--- Work to be completed ---
Range to output from the entries below: the line containing "- District policy" through the line containing "professionals and, all". Set it down exactly, ends included, nothing else.
═════ Records shown ═════
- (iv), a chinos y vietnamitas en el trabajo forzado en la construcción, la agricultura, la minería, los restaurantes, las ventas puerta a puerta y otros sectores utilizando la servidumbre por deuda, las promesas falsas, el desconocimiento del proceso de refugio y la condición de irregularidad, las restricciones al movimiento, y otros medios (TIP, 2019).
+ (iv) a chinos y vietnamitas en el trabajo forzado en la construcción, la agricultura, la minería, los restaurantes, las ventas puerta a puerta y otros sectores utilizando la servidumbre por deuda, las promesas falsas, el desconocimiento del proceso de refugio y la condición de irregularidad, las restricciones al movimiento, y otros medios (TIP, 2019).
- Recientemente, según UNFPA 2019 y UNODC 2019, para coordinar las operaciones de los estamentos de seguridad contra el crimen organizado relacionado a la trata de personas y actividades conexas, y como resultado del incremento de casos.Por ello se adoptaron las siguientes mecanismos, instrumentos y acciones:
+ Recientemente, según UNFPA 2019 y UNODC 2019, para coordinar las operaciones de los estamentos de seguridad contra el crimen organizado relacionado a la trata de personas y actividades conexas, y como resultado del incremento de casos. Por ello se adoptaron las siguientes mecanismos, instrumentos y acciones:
═════
═════ Records shown ═════
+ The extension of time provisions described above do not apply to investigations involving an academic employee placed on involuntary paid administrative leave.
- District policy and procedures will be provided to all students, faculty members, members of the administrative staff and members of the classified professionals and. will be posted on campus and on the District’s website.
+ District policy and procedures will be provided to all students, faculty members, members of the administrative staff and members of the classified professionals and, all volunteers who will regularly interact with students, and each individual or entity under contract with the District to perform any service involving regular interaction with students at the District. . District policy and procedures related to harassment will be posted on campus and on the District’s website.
═════
--- Written response ---
- District policy and procedures will be provided to all students, faculty members, members of the administrative staff and members of the classified professionals and. will be posted on campus and on the District’s website.
+ District policy and procedures will be provided to all students, faculty members, members of the administrative staff and members of the classified professionals and, all volunteers who will regularly interact with students, and each individual or entity under contract with the District to perform any service involving regular interaction with students at the District. . District policy and procedures related to harassment will be posted on campus and on the District’s website.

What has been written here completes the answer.